The 2022 Città di Forlì IV was a professional tennis tournament played on indoor hard courts. It was the sixth edition of the tournament which was part of the 2022 ATP Challenger Tour. It took place in Forlì, Italy between 14 and 20 February 2022.

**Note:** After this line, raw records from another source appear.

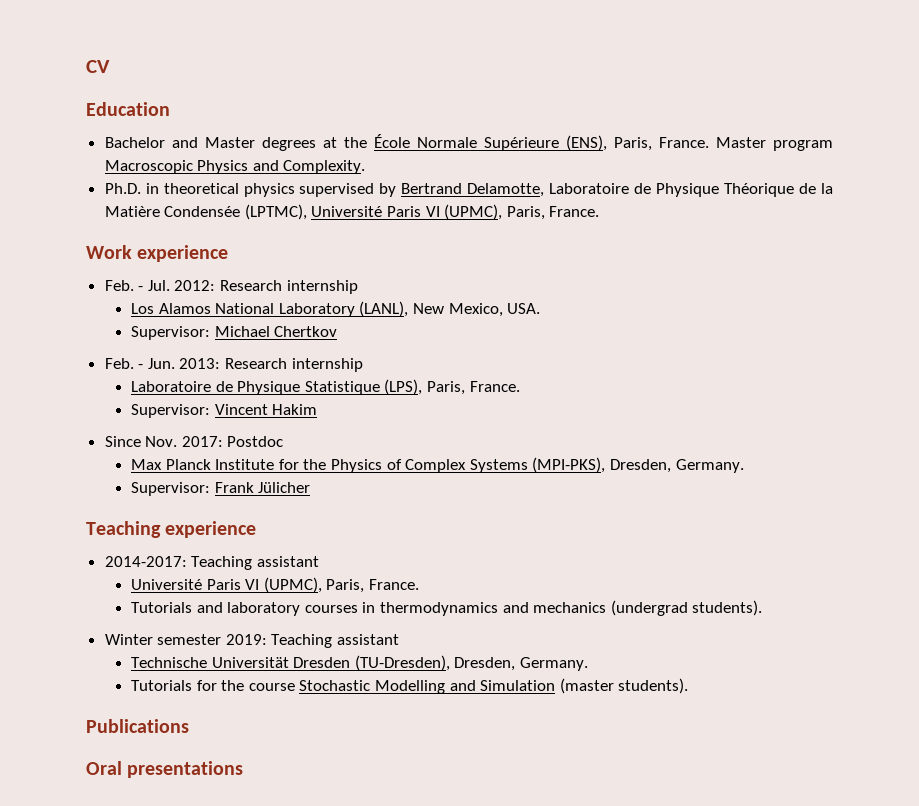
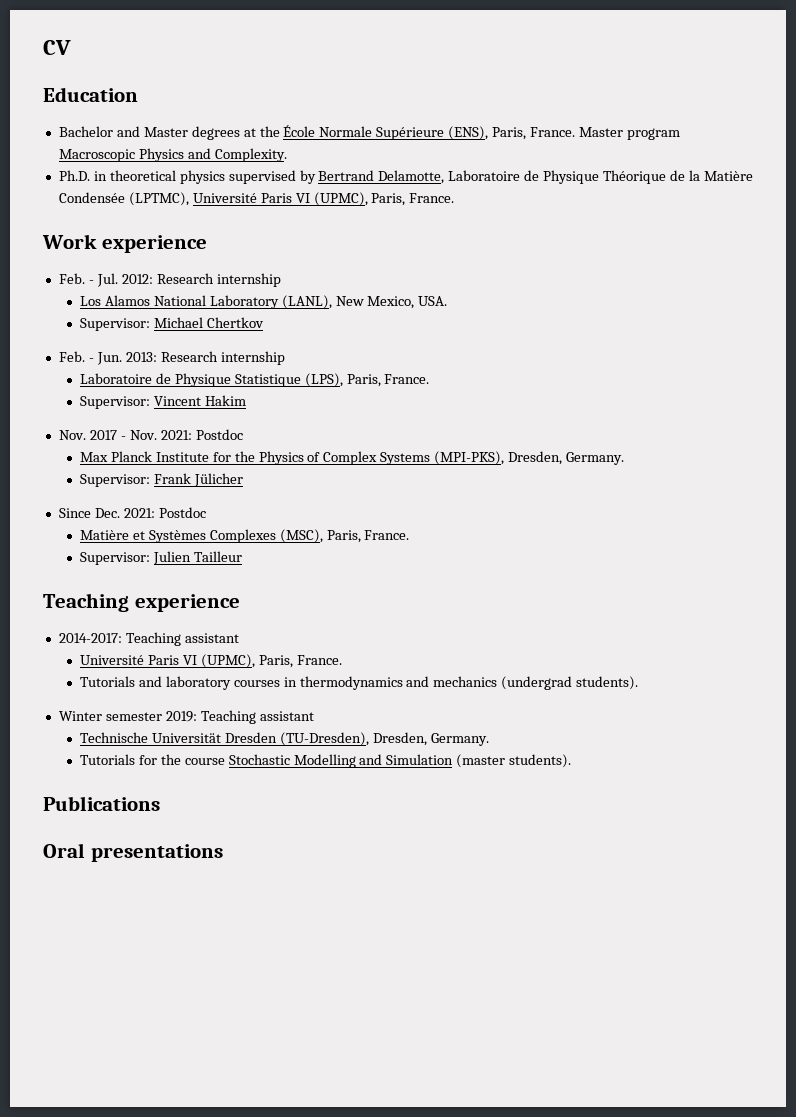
[104,436,223,447] Since Nov. 2017: -> [58,430,192,440] Nov. 2017 - Nov. 2021:
(311, 487) none -> [58,507,206,518] [79,529,410,543] [79,551,242,565] // Since Dec. 2021: Postdoc // Matière et Systèmes Complexes (MSC), Paris, France. // Supervisor: Julien Tailleur

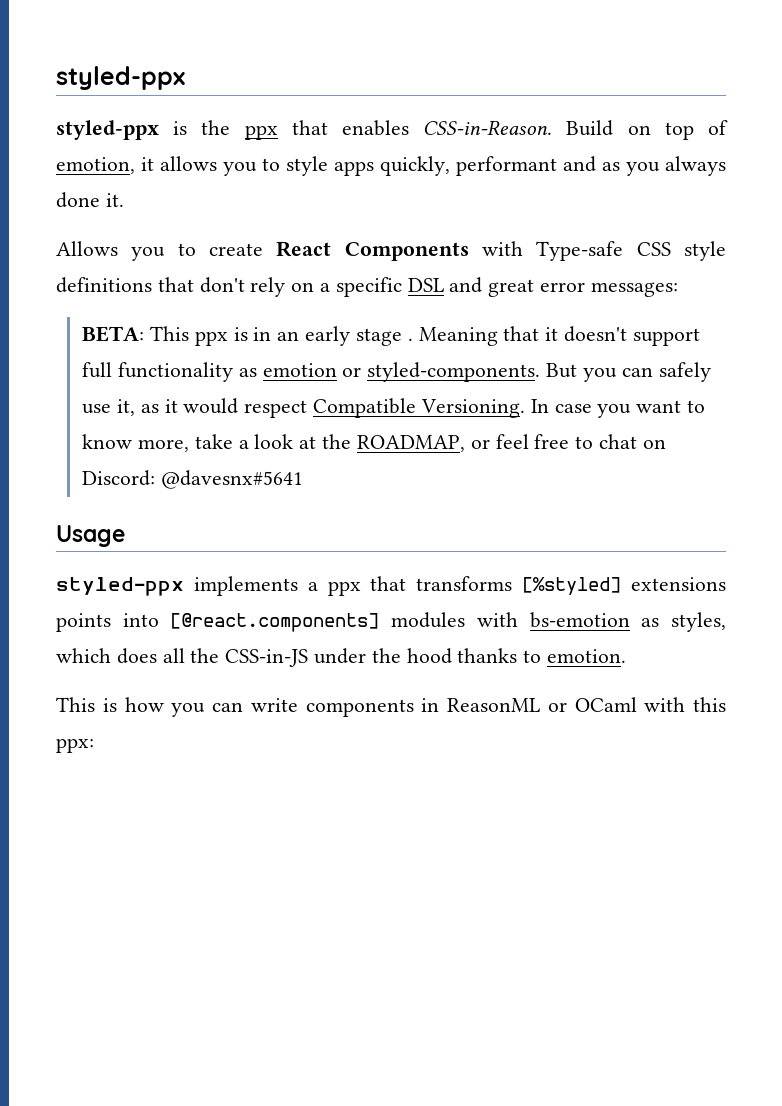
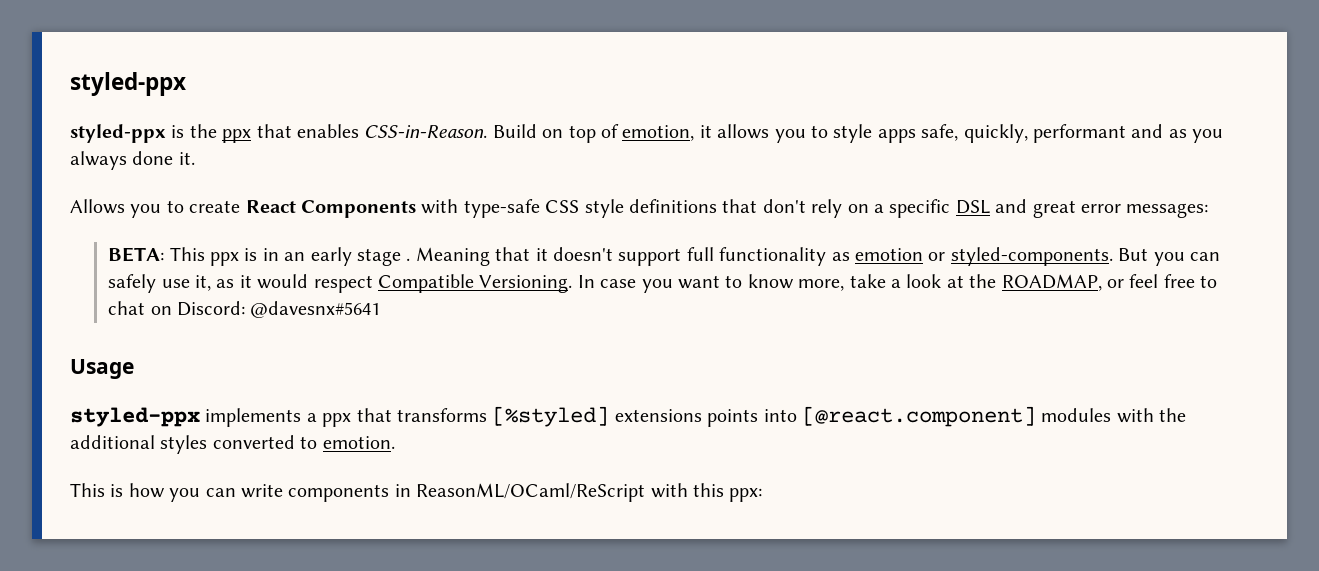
(374, 168) none -> [921,124,959,141] safe,
[536,241,624,261] Type-safe -> [463,199,540,218] type-safe
[170,613,380,632] [@react.components] -> [801,406,1036,427] [@react.component]
[529,612,726,632] [56,648,518,667] bs-emotion as styles, which does all the CSS-in-JS under the hood thanks -> [1159,408,1187,422] [70,435,295,454] the additional styles converted
[447,697,637,712] ReasonML or OCaml -> [416,483,646,502] ReasonML/OCaml/ReScript

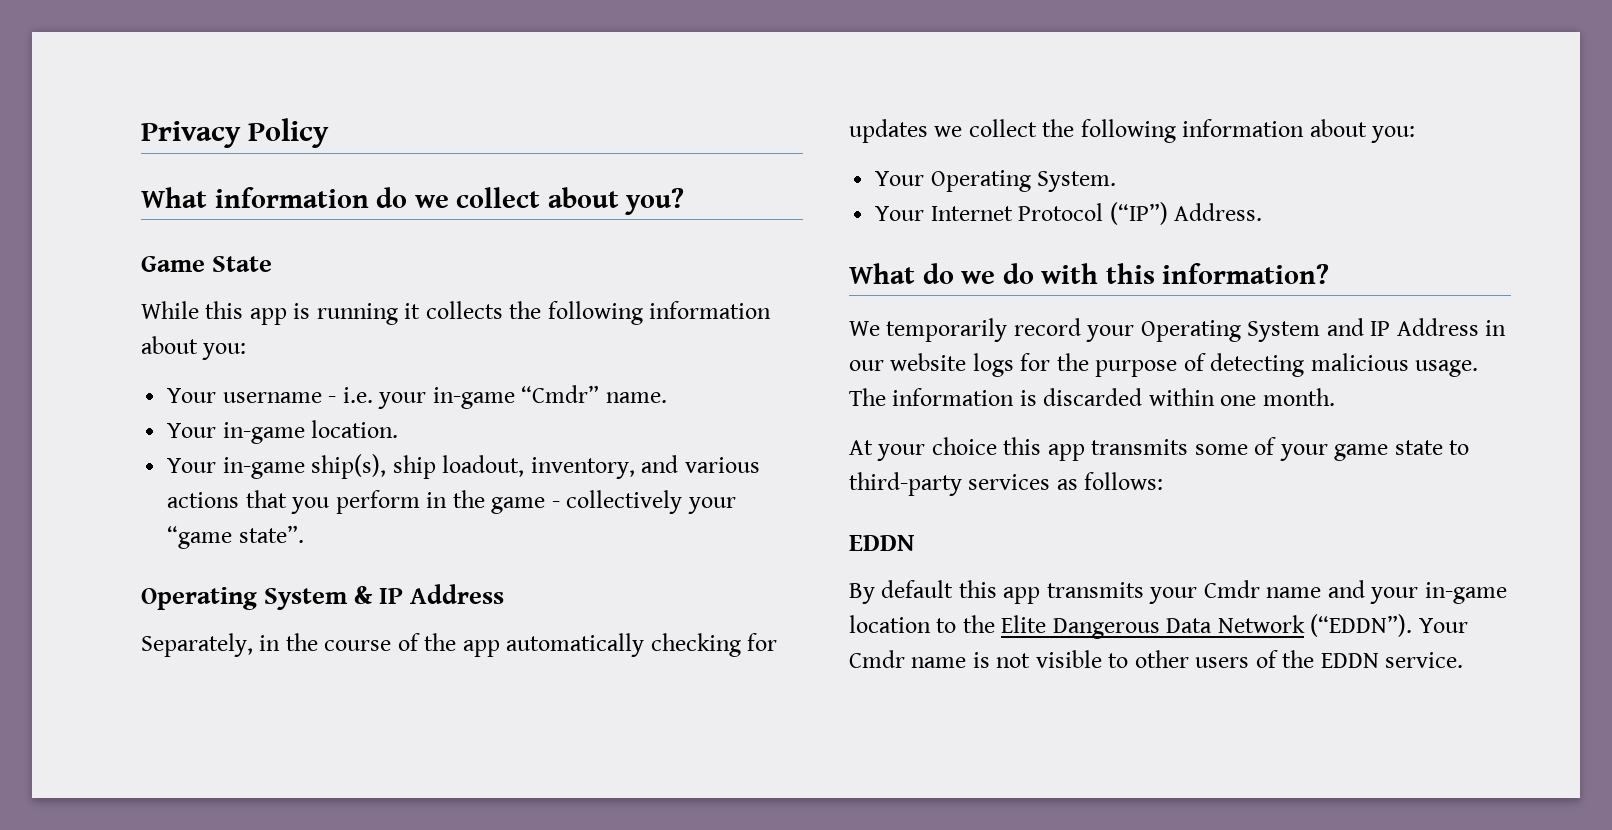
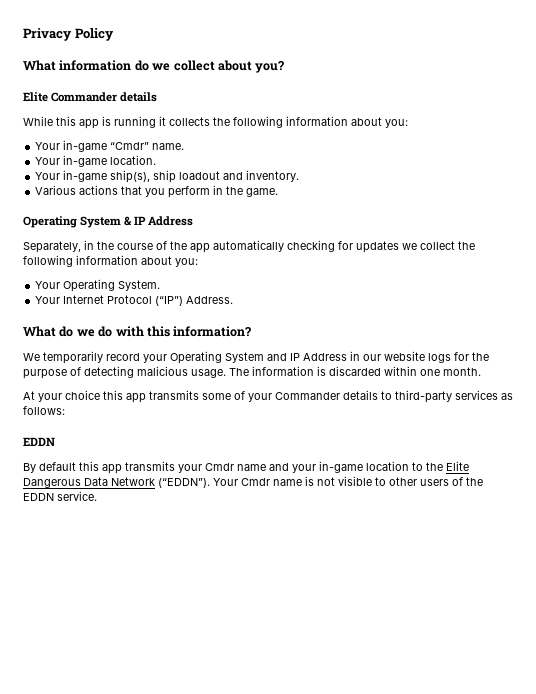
[141,256,273,272] Game State -> [23,92,158,102] Elite Commander details
[222,387,427,409] username - i.e. your -> (61, 146) none
[442,455,760,479] loadout, inventory, and various -> [179,170,300,182] [35,185,77,195] loadout and inventory. // Various
[491,490,736,514] [167,525,304,549] game - collectively your “game state”. -> [246,188,279,197] game.
[1334,440,1443,461] game state -> [275,390,378,400] Commander details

==Singles main-draw entrants==
===Seeds===

| Country | Player | Rank^{1} | Seed |
|---|---|---|---|
| FRA | Quentin Halys | 139 | 1 |
| ITA | Salvatore Caruso | 151 | 2 |
| FRA | Grégoire Barrère | 162 | 3 |
| POR | Nuno Borges | 192 | 4 |
| ITA | Gian Marco Moroni | 196 | 5 |
| JPN | Yasutaka Uchiyama | 197 | 6 |
| NED | Jesper de Jong | 202 | 7 |
| POR | Gastão Elias | 203 | 8 |

- ^{1} Rankings as of 7 February 2022.

===Other entrants===
The following players received wildcards into the singles main draw:
- ITA Matteo Arnaldi
- ITA Matteo Gigante
- ITA Stefano Napolitano

The following players received entry into the singles main draw as alternates:
- POR João Domingues
- ITA Giulio Zeppieri

The following players received entry from the qualifying draw:
- FRA Evan Furness
- GER Benjamin Hassan
- USA Emilio Nava
- HUN Zsombor Piros
- NED Tim van Rijthoven
- JPN Yosuke Watanuki

The following player received entry as a lucky loser:
- JPN Hiroki Moriya

==Champions==
===Singles===

- GBR Jack Draper def. NED Tim van Rijthoven 6–1, 6–2.

===Doubles===

- ROU Victor Vlad Cornea / GER Fabian Fallert def. CRO Antonio Šančić / SVK Igor Zelenay 6–4, 3–6, [10–2].